DATA FOR THE TASK: Begin

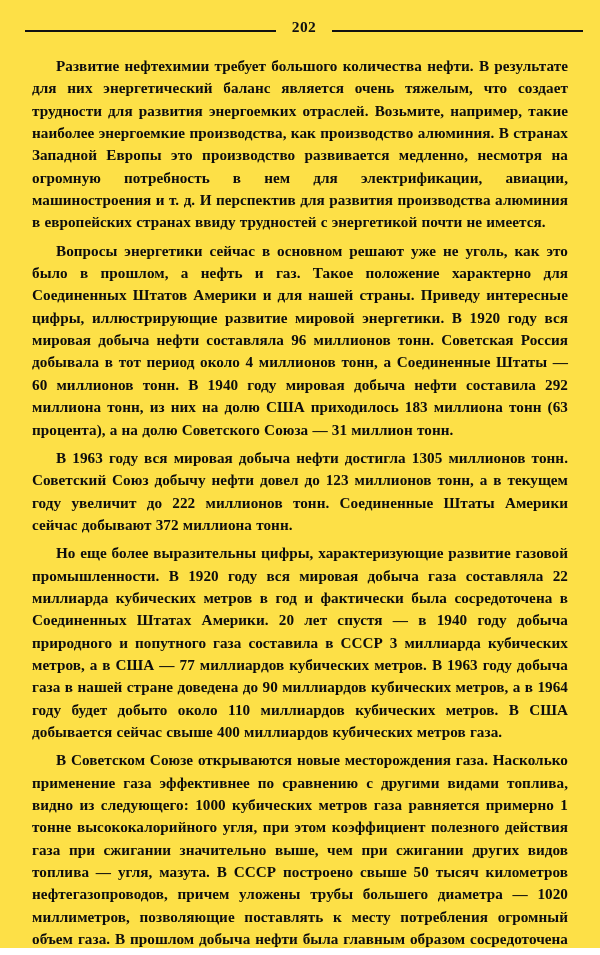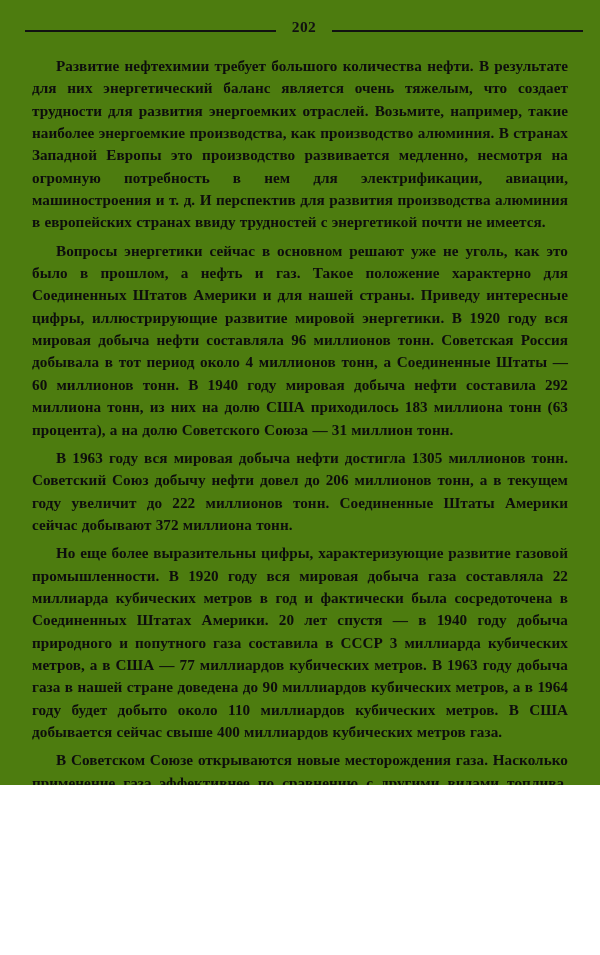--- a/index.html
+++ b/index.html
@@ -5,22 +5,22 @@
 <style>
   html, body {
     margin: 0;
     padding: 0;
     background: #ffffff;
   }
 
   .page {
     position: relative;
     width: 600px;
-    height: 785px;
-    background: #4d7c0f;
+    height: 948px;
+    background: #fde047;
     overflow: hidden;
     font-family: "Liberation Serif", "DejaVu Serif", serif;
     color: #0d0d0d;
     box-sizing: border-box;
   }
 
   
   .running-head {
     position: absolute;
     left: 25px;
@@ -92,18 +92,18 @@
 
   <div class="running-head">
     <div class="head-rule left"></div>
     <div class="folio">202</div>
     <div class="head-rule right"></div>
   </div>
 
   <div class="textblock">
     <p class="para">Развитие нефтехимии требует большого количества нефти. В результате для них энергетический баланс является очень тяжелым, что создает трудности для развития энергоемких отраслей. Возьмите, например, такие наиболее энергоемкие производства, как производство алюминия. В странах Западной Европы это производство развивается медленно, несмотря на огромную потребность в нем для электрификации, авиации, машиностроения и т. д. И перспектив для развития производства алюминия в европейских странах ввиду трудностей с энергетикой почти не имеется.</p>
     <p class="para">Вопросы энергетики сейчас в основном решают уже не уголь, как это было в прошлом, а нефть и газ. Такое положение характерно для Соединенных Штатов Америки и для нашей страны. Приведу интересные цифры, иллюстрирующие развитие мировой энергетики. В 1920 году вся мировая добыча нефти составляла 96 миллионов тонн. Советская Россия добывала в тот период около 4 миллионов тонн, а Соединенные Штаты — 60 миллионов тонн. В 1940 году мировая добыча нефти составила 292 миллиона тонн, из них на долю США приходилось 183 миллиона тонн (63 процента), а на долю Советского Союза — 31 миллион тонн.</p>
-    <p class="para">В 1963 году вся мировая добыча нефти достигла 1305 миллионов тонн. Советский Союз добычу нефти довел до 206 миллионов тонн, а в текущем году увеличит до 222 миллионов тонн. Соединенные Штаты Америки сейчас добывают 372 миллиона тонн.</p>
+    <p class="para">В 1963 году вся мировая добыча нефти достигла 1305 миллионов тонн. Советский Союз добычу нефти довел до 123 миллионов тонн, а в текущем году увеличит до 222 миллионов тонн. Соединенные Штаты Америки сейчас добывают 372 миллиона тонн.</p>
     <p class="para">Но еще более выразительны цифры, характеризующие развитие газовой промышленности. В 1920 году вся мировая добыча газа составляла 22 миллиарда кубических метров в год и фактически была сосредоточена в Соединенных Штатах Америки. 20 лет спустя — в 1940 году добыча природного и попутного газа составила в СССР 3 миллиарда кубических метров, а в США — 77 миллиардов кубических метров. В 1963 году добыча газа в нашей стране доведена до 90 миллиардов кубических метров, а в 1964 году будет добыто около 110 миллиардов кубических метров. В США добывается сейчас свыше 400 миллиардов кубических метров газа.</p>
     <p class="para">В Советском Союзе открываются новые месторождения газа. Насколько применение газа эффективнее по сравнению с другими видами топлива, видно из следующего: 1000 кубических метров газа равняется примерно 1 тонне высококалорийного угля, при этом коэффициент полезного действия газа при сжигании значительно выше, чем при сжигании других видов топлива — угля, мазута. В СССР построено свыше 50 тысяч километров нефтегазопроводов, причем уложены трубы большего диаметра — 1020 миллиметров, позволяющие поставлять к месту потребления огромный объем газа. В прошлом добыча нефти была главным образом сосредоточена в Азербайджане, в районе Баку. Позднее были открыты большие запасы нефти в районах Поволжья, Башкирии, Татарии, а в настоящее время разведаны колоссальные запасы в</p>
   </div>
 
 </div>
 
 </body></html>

DATA FOR THE TASK: End

● TO DO: Return the listing exactly as it appears, excluding any image.

● ANSWER TO THIS PROBLEM:
--- a/index.html
+++ b/index.html
@@ -5,22 +5,22 @@
 <style>
   html, body {
     margin: 0;
     padding: 0;
     background: #ffffff;
   }
 
   .page {
     position: relative;
     width: 600px;
-    height: 785px;
-    background: #4d7c0f;
+    height: 948px;
+    background: #fde047;
     overflow: hidden;
     font-family: "Liberation Serif", "DejaVu Serif", serif;
     color: #0d0d0d;
     box-sizing: border-box;
   }
 
   
   .running-head {
     position: absolute;
     left: 25px;
@@ -92,18 +92,18 @@
 
   <div class="running-head">
     <div class="head-rule left"></div>
     <div class="folio">202</div>
     <div class="head-rule right"></div>
   </div>
 
   <div class="textblock">
     <p class="para">Развитие нефтехимии требует большого количества нефти. В результате для них энергетический баланс является очень тяжелым, что создает трудности для развития энергоемких отраслей. Возьмите, например, такие наиболее энергоемкие производства, как производство алюминия. В странах Западной Европы это производство развивается медленно, несмотря на огромную потребность в нем для электрификации, авиации, машиностроения и т. д. И перспектив для развития производства алюминия в европейских странах ввиду трудностей с энергетикой почти не имеется.</p>
     <p class="para">Вопросы энергетики сейчас в основном решают уже не уголь, как это было в прошлом, а нефть и газ. Такое положение характерно для Соединенных Штатов Америки и для нашей страны. Приведу интересные цифры, иллюстрирующие развитие мировой энергетики. В 1920 году вся мировая добыча нефти составляла 96 миллионов тонн. Советская Россия добывала в тот период около 4 миллионов тонн, а Соединенные Штаты — 60 миллионов тонн. В 1940 году мировая добыча нефти составила 292 миллиона тонн, из них на долю США приходилось 183 миллиона тонн (63 процента), а на долю Советского Союза — 31 миллион тонн.</p>
-    <p class="para">В 1963 году вся мировая добыча нефти достигла 1305 миллионов тонн. Советский Союз добычу нефти довел до 206 миллионов тонн, а в текущем году увеличит до 222 миллионов тонн. Соединенные Штаты Америки сейчас добывают 372 миллиона тонн.</p>
+    <p class="para">В 1963 году вся мировая добыча нефти достигла 1305 миллионов тонн. Советский Союз добычу нефти довел до 123 миллионов тонн, а в текущем году увеличит до 222 миллионов тонн. Соединенные Штаты Америки сейчас добывают 372 миллиона тонн.</p>
     <p class="para">Но еще более выразительны цифры, характеризующие развитие газовой промышленности. В 1920 году вся мировая добыча газа составляла 22 миллиарда кубических метров в год и фактически была сосредоточена в Соединенных Штатах Америки. 20 лет спустя — в 1940 году добыча природного и попутного газа составила в СССР 3 миллиарда кубических метров, а в США — 77 миллиардов кубических метров. В 1963 году добыча газа в нашей стране доведена до 90 миллиардов кубических метров, а в 1964 году будет добыто около 110 миллиардов кубических метров. В США добывается сейчас свыше 400 миллиардов кубических метров газа.</p>
     <p class="para">В Советском Союзе открываются новые месторождения газа. Насколько применение газа эффективнее по сравнению с другими видами топлива, видно из следующего: 1000 кубических метров газа равняется примерно 1 тонне высококалорийного угля, при этом коэффициент полезного действия газа при сжигании значительно выше, чем при сжигании других видов топлива — угля, мазута. В СССР построено свыше 50 тысяч километров нефтегазопроводов, причем уложены трубы большего диаметра — 1020 миллиметров, позволяющие поставлять к месту потребления огромный объем газа. В прошлом добыча нефти была главным образом сосредоточена в Азербайджане, в районе Баку. Позднее были открыты большие запасы нефти в районах Поволжья, Башкирии, Татарии, а в настоящее время разведаны колоссальные запасы в</p>
   </div>
 
 </div>
 
 </body></html>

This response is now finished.